> _Task prompt_
In the material below, tally the lines that include the string "배당배율", then write down only the total.

*** Begin section ***

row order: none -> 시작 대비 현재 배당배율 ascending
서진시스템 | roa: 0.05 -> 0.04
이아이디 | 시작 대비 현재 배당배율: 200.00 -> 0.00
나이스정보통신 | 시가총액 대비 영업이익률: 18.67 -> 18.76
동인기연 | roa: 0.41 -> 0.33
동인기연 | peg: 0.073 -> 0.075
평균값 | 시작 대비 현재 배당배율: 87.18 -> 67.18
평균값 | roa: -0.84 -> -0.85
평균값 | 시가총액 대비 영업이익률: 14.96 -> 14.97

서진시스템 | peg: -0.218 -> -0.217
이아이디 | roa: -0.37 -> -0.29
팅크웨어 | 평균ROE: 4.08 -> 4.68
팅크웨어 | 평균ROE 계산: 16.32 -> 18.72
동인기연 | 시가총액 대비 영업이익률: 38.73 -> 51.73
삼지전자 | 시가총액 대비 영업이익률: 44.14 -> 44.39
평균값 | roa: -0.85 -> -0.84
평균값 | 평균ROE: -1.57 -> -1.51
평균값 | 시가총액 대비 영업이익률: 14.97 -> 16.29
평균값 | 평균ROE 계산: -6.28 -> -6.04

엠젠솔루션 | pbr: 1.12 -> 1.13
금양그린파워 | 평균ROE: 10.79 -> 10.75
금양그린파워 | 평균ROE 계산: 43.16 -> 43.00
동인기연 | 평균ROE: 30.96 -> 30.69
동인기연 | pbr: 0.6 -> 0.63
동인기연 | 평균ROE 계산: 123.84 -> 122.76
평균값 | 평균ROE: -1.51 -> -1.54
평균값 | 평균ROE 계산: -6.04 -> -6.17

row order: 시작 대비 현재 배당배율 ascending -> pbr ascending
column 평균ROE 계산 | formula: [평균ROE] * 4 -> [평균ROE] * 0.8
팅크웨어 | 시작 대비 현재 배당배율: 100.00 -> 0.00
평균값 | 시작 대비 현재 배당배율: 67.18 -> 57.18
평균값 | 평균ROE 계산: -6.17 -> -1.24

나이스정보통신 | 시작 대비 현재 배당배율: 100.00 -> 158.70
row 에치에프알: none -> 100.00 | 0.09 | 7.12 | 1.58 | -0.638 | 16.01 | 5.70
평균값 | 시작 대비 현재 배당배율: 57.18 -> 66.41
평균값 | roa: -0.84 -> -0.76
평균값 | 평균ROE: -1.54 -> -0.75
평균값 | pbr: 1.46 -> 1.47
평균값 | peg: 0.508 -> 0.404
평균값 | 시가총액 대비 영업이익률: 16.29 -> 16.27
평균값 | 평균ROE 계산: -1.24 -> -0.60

*** End section ***
*** Begin section ***

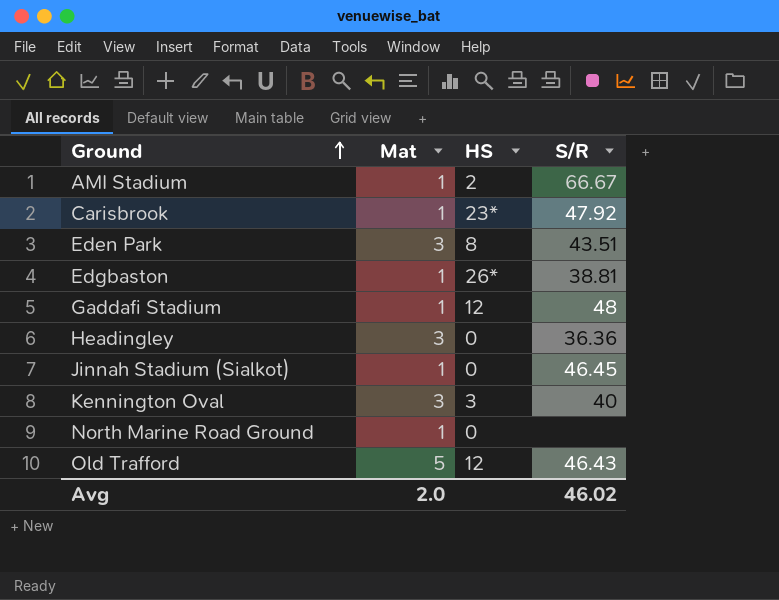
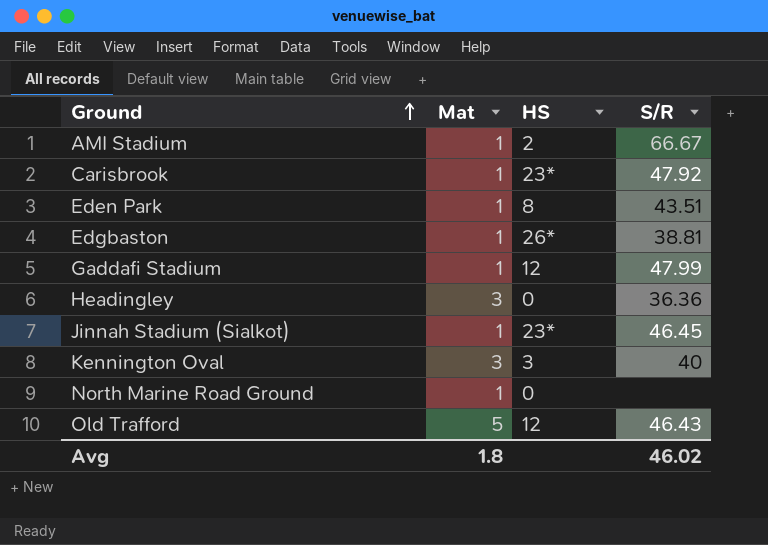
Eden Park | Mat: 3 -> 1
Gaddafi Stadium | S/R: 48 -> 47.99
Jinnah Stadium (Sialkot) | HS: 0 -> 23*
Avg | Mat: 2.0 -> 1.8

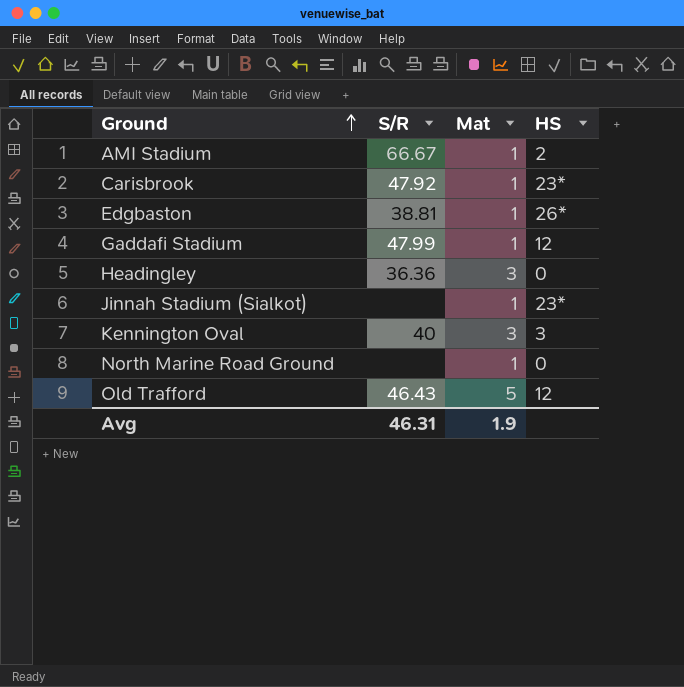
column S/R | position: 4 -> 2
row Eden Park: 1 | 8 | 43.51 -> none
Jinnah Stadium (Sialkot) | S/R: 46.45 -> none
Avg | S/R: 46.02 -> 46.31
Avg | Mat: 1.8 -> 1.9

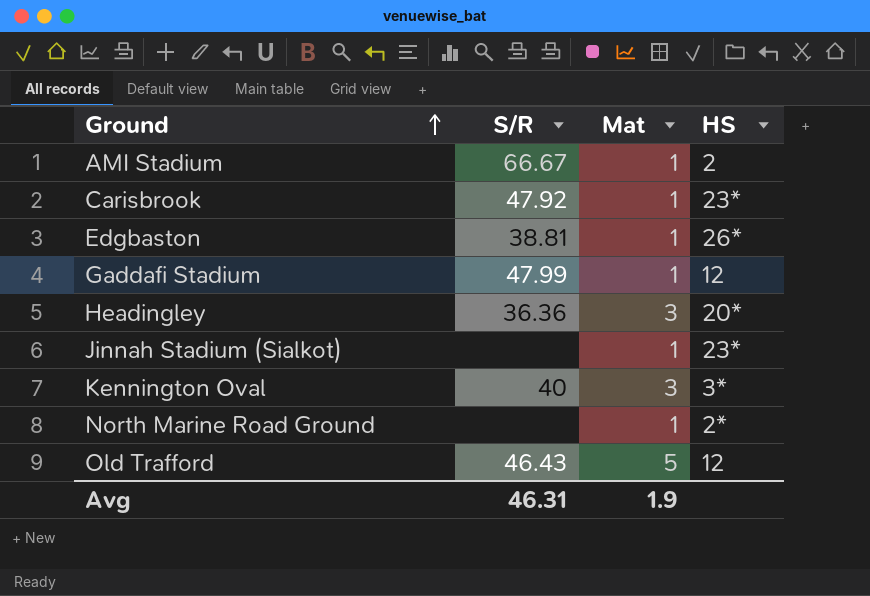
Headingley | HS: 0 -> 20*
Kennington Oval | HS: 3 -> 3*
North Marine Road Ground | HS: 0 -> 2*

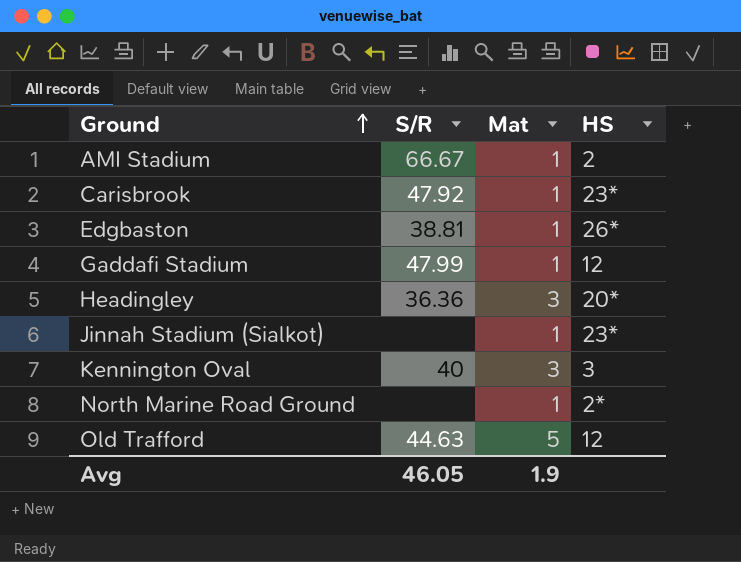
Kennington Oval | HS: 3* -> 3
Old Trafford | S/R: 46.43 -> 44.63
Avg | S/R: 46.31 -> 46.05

*** End section ***

> _Output of the exercise_
8